ドナルド・トランプ米大統領の暗号資産に前向きな政策については、市場の本質的な変数ではないと線を引いた。ビットコイン価格を動かす中核は、個々の政治家の政策ではなく、通貨供給量だというのが同氏の考えだ。
ヘイズ氏は、トランプ氏はほかの米大統領と同様、暗号資産市場に決定的な存在ではないと話した。ビットコインに必要なのは特定の政治家ではなく、通貨供給の拡大だと強調した。
そのうえで、誰が大統領になっても、公約を実行し支持層に利益を与えるには財政拡大が避けられないと説明した。トランプ氏は暗号資産に良いか悪いかというより、政治家として合理的な選択をしているにすぎないと付け加えた。
「韓国はAIエージェント経済の最適地」
ヘイズ氏は韓国をフロップ生態系の主要市場に挙げた。インターネット普及率が高く、AIに対する投資家の理解もあり、半導体産業の基盤も備えるため、エージェント経済の初期成長で重要な役割を果たせると評価した。
同氏は、韓国はAI投資熱の中心にあり、投資家もAI産業の将来性と成長可能性をよく理解していると指摘した。大企業の高い株を買うだけでなく、新たなAI生態系を初期段階からともに築く機会をつかむべきだと語った。

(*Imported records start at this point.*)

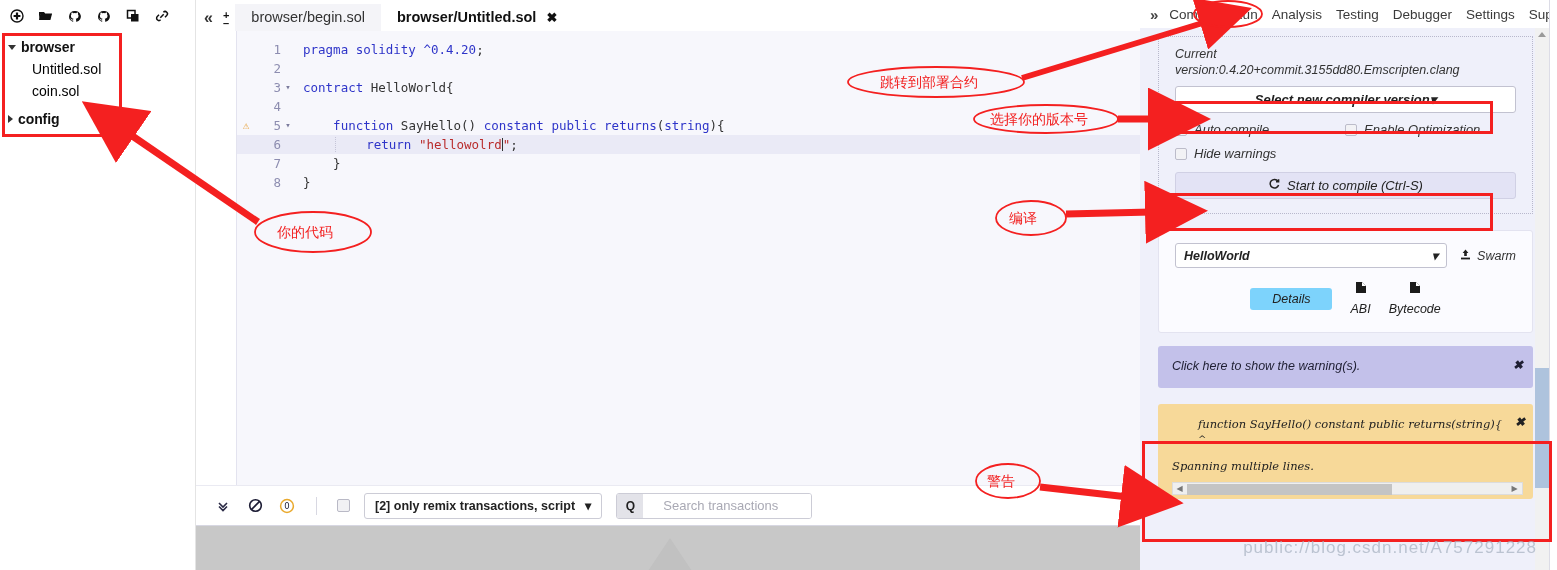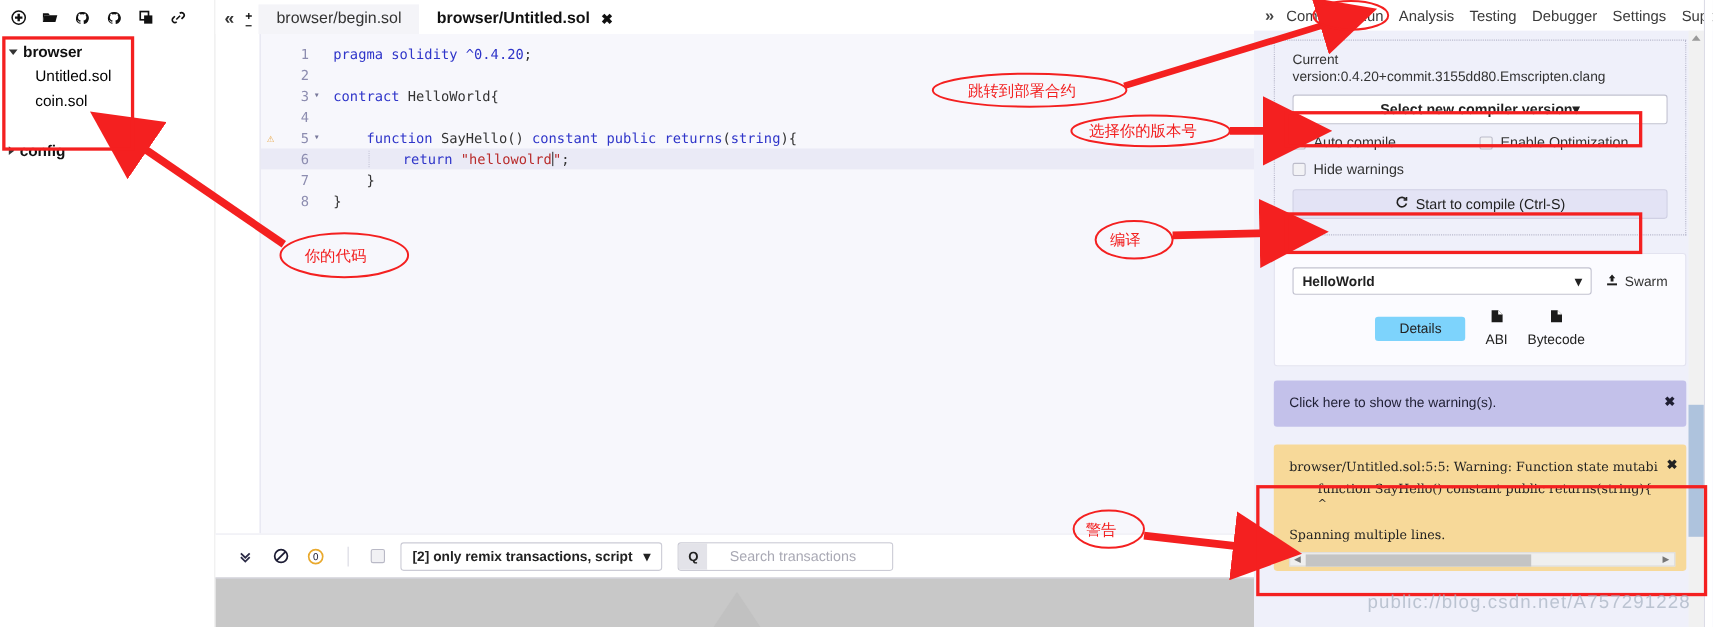--- a/index.html
+++ b/index.html
@@ -270,20 +270,21 @@
   }
   .rchev {
     color:#444; font-size: 15px; font-weight: bold;
     padding-right: 4px; cursor: pointer;
   }
   #rbody {
     position:absolute; left:0; top:28px;
     width: 403px; height: 542px;
     background: #eff0fa;
     padding: 8px 10px 0 18px;
+    font-style: italic;
   }
   .dashbox {
     border: 1px dotted #b8b8cc;
     padding: 10px 16px 14px 16px;
     background: #eff0fa;
   }
   .cur-label { font-size: 12.5px; color: #333; margin-bottom: 2px; }
   .cur-ver  { font-size: 12.5px; color: #333; margin-bottom: 9px; }
   .sel-ver {
     height: 27px;
@@ -464,21 +465,21 @@
           </svg>
       </span>
     </div>
 
     <div id="filetree">
       <div class="tree-root">
         <span class="caret-down"></span><span>browser</span>
       </div>
       <div class="tree-file">Untitled.sol</div>
       <div class="tree-file">coin.sol</div>
-      <div class="tree-root" style="margin-top:24px">
+      <div class="tree-root" style="margin-top:6px">
         <span class="caret-right"></span><span>config</span>
       </div>
     </div>
   </div>
 
   <div id="center">
 
     <div id="tabbar">
       <span class="collapse-btn">«</span>
       <span class="plusminus">
@@ -684,21 +685,20 @@
         </div>
       </div>
 
       <div class="sa-banner">
         <div>Click here to show the warning(s).</div>
         <span class="sa-x">✖</span>
       </div>
 
       <div class="warnbox">
         <span class="w-x">✖</span>
-        <div>browser/Untitled.sol:5:5: Warning: Function state mutabi</div>
         <div style="padding-left:26px">function SayHello() constant public returns(string){</div>
         <div style="padding-left:26px;line-height:10px;font-size:10px">^</div>
         <div style="margin-top:12px">Spanning multiple lines.</div>
         <div class="wscroll">
           <span class="arr">◀</span>
           <span class="wthumb"></span>
           <span class="arr" style="position:absolute;right:1px">▶</span>
         </div>
       </div>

特にサムスン電子やSKハイニックスなど韓国の半導体企業が、AIコンピューティング市場で中核的な役割を担うと予想した。韓国は半導体とAIデータセンターに必要な主要設備の生産に強みがあり、半導体こそがコンピューティング資源を動かす土台になると説明した。
ヘイズ氏は、9月28日にソウルで開かれるグローバルWeb3・デジタル資産・AIプライベートカンファレンス「イーストポイント:ソウル 2026」に参加し、AIエージェント経済とフロップの構想を紹介する予定である。
同氏は、韓国は接続性が高く、教育水準も高いうえ、AIの未来に対する信認も強い市場だと述べた。韓国の利用者と企業がエージェント経済を理解し、新たな生態系をともに築くことに期待を寄せた。